Lugones es, con más de 12.000 habitantes, la localidad más poblada de Siero, debido a los servicios que ofrece y, especialmente, a su ubicación a pocos kilómetros de Oviedo por carretera y a cinco minutos en tren.
Esta ubicación estratégica es también su limitación. Todas las carreteras importantes que pasan junto a la localidad son además barreras para su crecimiento. Ello hace que en la mayor parte de su territorio, con la excepción de la zona de El Carbayu y algunos terrenos en la parte Sur, la villa se vea obligada a crecer hacia arriba. Prueba de ello es el registro municipal de viviendas unifamiliares construidas. Lugones no pasó, desde 2002, de las diez viviendas unifamiliares salvo en los años 2005 y 2006.

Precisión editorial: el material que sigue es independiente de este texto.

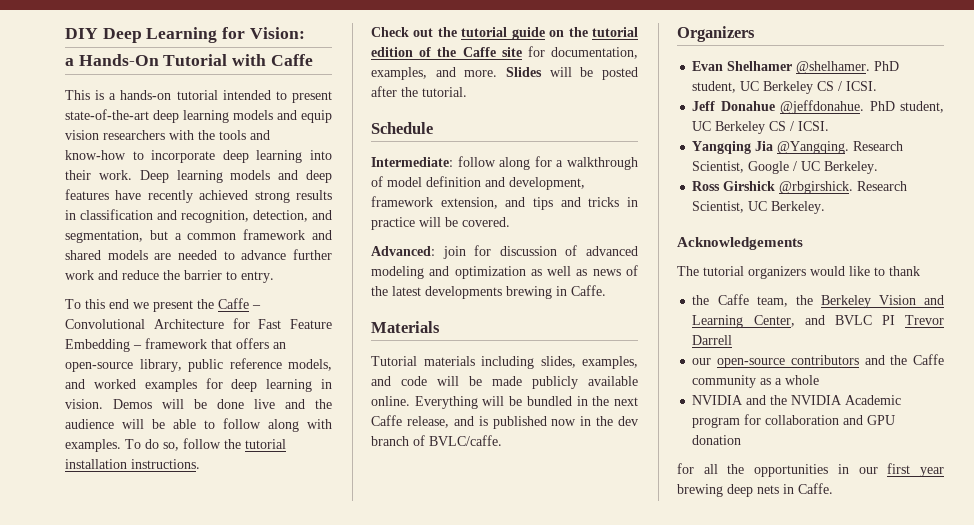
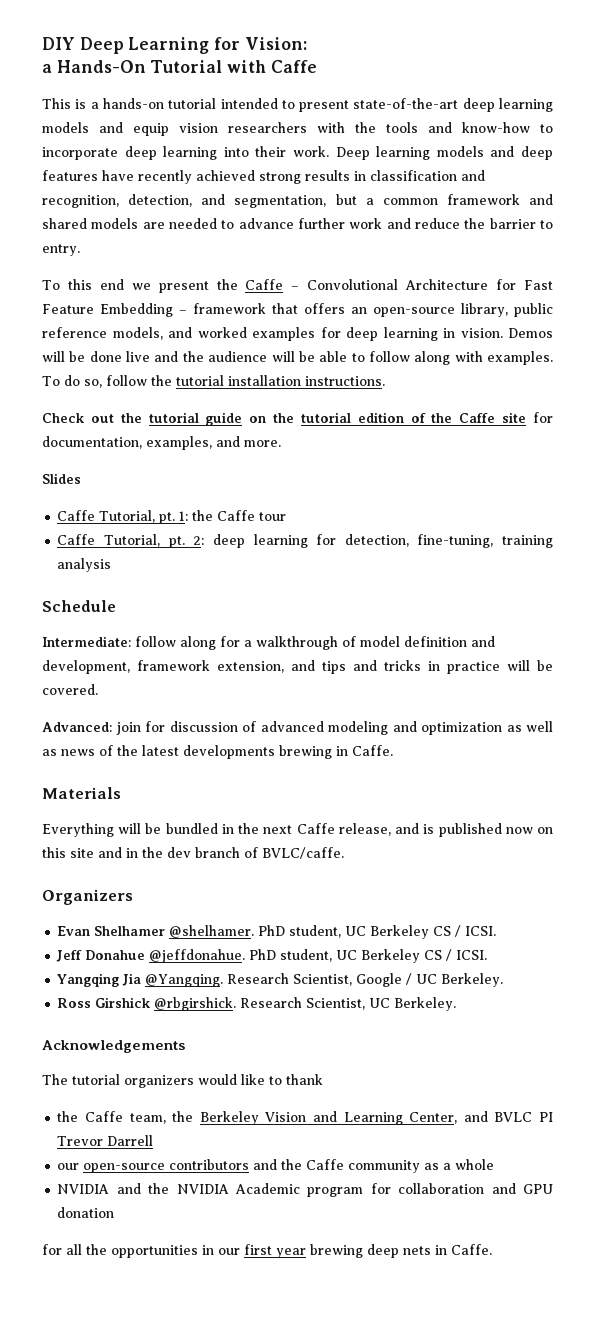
(498, 73) none -> (281, 443) //
[549,67,638,80] [371,86,467,97] will be posted after the tutorial. -> [57,510,287,524] [57,534,553,548] [57,558,112,572] // Caffe Tutorial, pt. 1: the Caffe tour // Caffe Tutorial, pt. 2: deep learning for detection, fine-tuning, training analysis
[371,356,638,369] [371,376,638,389] [371,396,410,406] Tutorial materials including slides, examples, and code will be made publicly available online. -> (121, 793) none
(577, 422) none -> [537,827,553,834] [42,847,122,858] on this site and

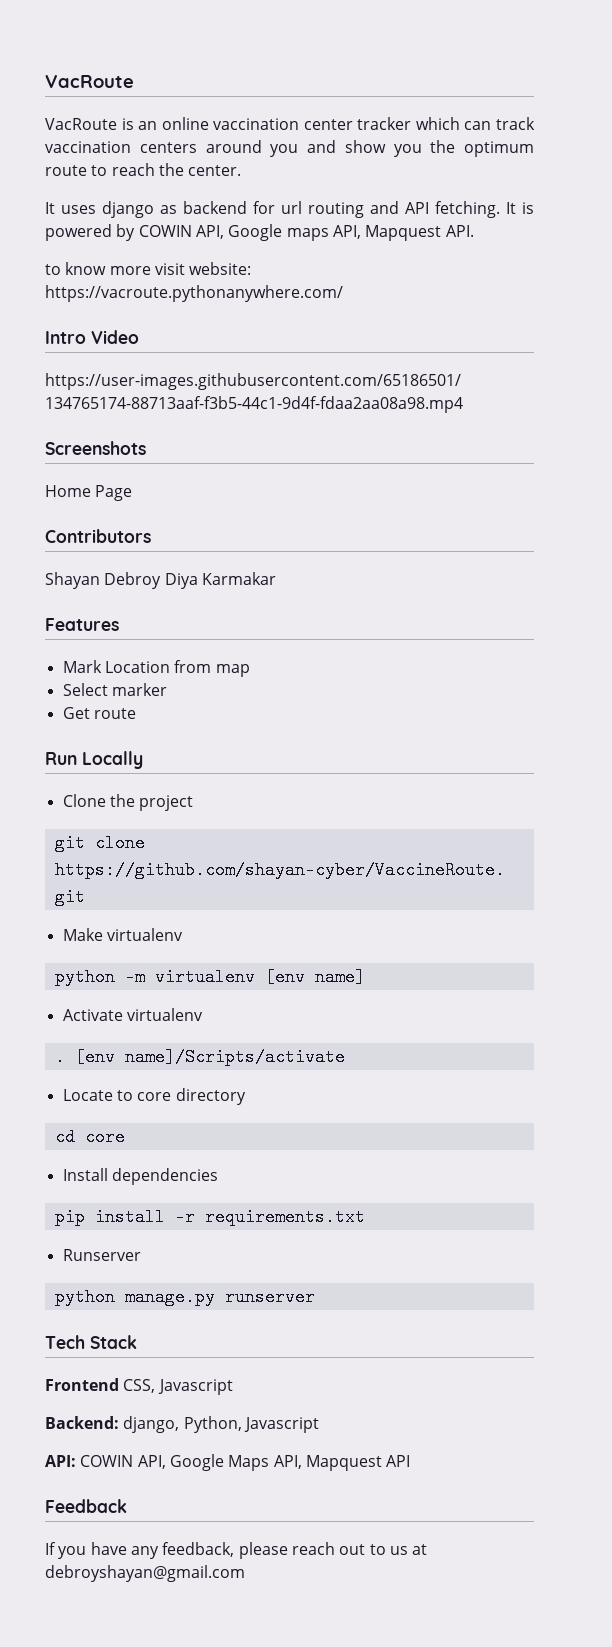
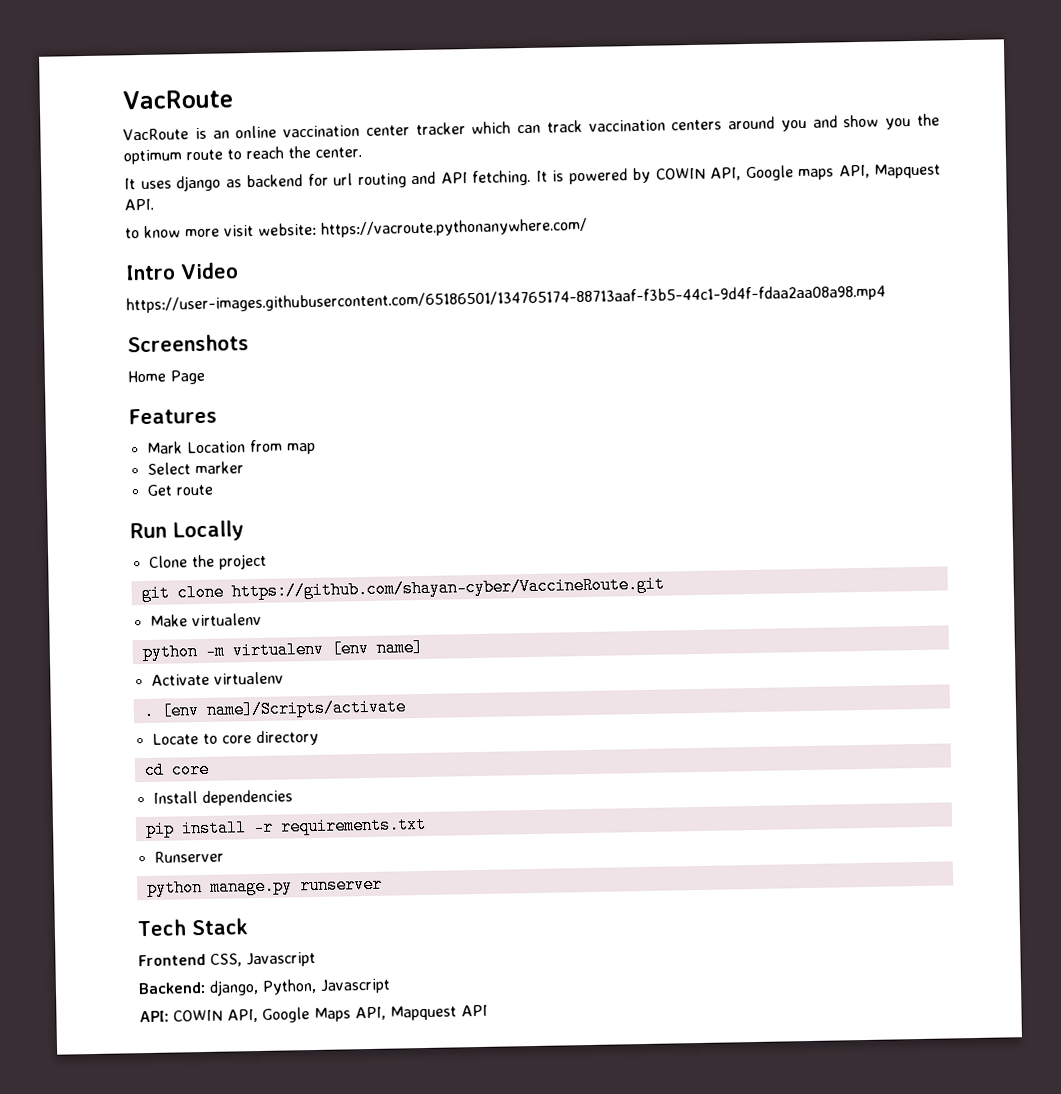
[45,529,151,543] [45,572,276,589] // Contributors // Shayan Debroy Diya Karmakar -> (205, 377) none
[45,1499,127,1513] [45,1542,428,1559] [45,1565,245,1582] // Feedback // If you have any feedback, please reach out to us at debroyshayan@gmail.com -> (488, 1010) none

En cambio, se han desarrollado en la localidad grandes promociones de viviendas en pisos. Lo cierto es que la villa ha sido superada por Pola de Siero en número de viviendas construidas, que alcanzó los 1.838 pisos en los últimos ocho años, frente a los 1.794 de Lugones, pero ha sido algo coyuntural. Pola de Siero comenzó con su gran proyecto residencial, el área Siero-Este, antes de que la crisis azotara al sector, y tuvo tiempo a construir mucha vivienda. Lugones, en cambio, tenía en sus previsiones el área residencial de La Ería, pensada para unas 2.000 viviendas, que se ha retrasado con motivo de la crisis. Con pinchazo y todo, Lugones ha superado ampliamente a la Pola en construcción de pisos en los últimos dos años: 174 pisos frente a 79 en 2008 y 61 frente a 64 en 2009.

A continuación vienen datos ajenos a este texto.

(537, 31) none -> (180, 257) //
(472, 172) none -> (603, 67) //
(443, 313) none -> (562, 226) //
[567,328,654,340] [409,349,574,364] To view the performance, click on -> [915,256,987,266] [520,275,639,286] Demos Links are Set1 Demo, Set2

Respecto a La Fresneda, representa un modelo totalmente distinto. Nació como una urbanización con unas pocas casas y sigue creciendo como tal, aunque el aumento de equipamientos y el creciente movimiento vecinal acercan a la localidad cada día a su condición de pueblo. La urbanización ha venido encabezando en los últimos años la construcción de viviendas unifamiliares. Salvo la plaza Mayor, que presenta varios edificios con pisos, lo que predomina en La Fresneda son las casas bajas, los adosados y las viviendas de planta individual.

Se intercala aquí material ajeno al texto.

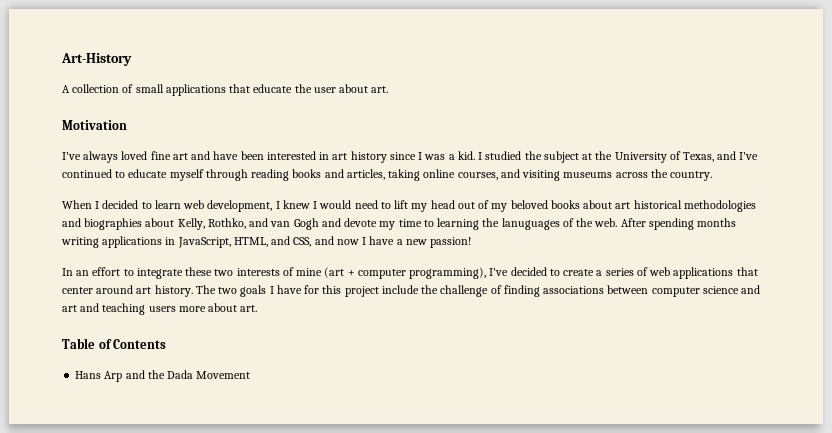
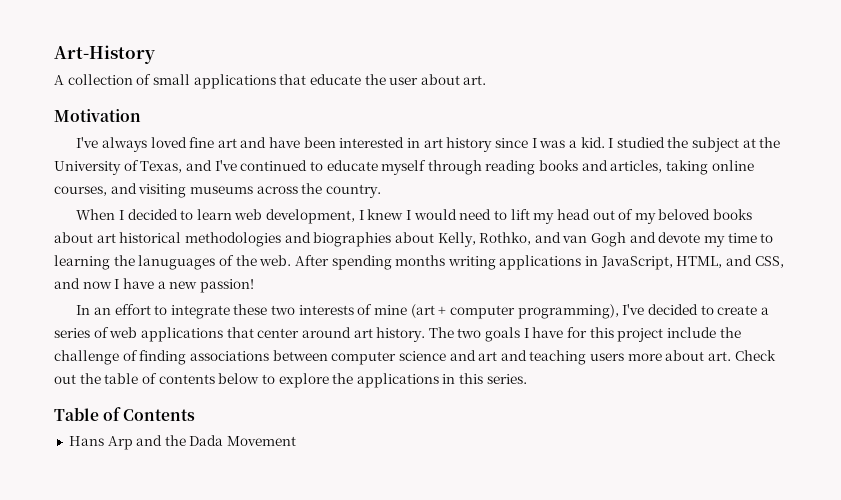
(258, 308) none -> [734,350,776,361] [54,373,527,388] Check out the table of contents below to explore the applications in this series.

En los últimos años la urbanización ha venido encabezando la construcción de unifamiliares muy por encima del resto de localidades del municipio. Registró cifras de construcción muy importantes desde 2002. Ese mismo año construyó 32, al siguiente, 60; en 2004, 34, y en 2005, 67. El punto álgido de la construcción en la urbanización llegó en 2006, con 137 nuevas viviendas unifamiliares, y las buenas cifras se mantuvieron en 2007, con 54 casas construidas. La crisis, sin embargo, hizo caer en picado la construcción en La Fresneda, que por primera vez se situó por debajo de otros pueblos de Siero. En 2008 construyó sólo 9, y en 2009 la caída fue fulminante: sólo dos viviendas en un año. Ahora, las localidades se enfrentan a problemas muy dispares. La Fresneda debe luchar contra su estigma de ciudad dormitorio con la vista puesta en Oviedo y proveerse cada vez de más contenido social y cultural, y conseguir servicios que hacen pueblo, como un buen transporte público.
Por su parte, Lugones se enfrenta a todo lo contrario. Es, sin duda, la localidad de Siero con la vida social más rica y con mayor efervescencia cultural, pero tiene problemas como la densidad del tráfico o la contaminación, que debe afrontar para seguir creciendo adecuadamente.